- Raw data:
::::
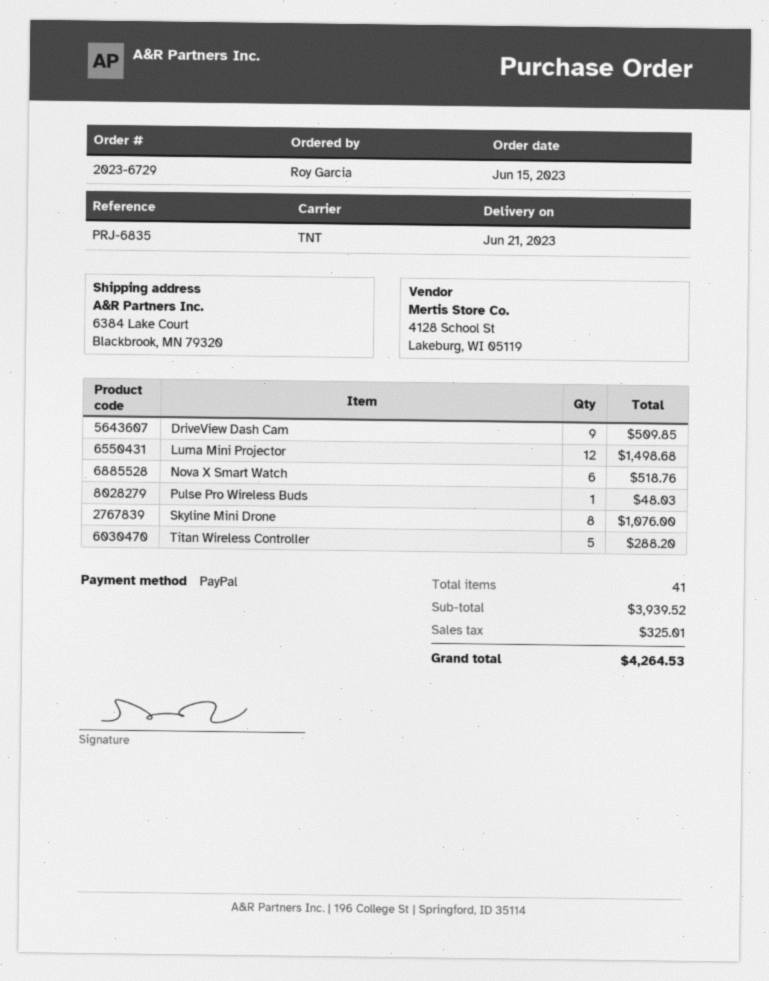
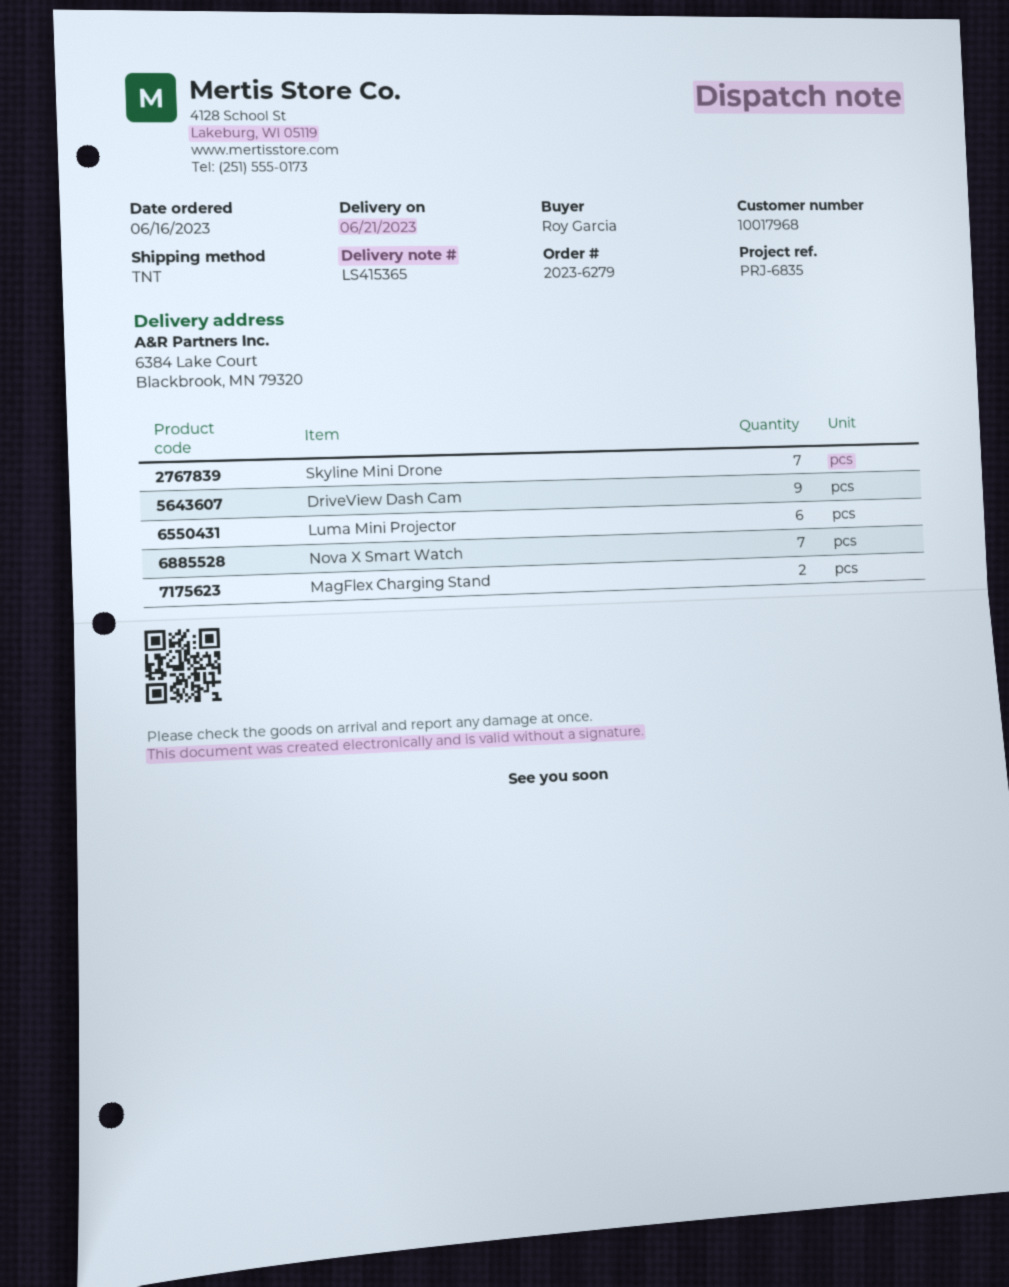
order number: 2023-6729 -> 2023-6279
order date: 2023-06-15 -> 2023-06-16
Luma Mini Projector: 12 -> 6
Nova X Smart Watch: 6 -> 7
Pulse Pro Wireless Buds: 1 -> none
Skyline Mini Drone: 8 -> 7
Titan Wireless Controller: 5 -> none
MagFlex Charging Stand: none -> 2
::::
- Goal of the exercise: Give every line of the material that includes the string "Mini".

- Solution for this problem:
Luma Mini Projector: 12 -> 6
Skyline Mini Drone: 8 -> 7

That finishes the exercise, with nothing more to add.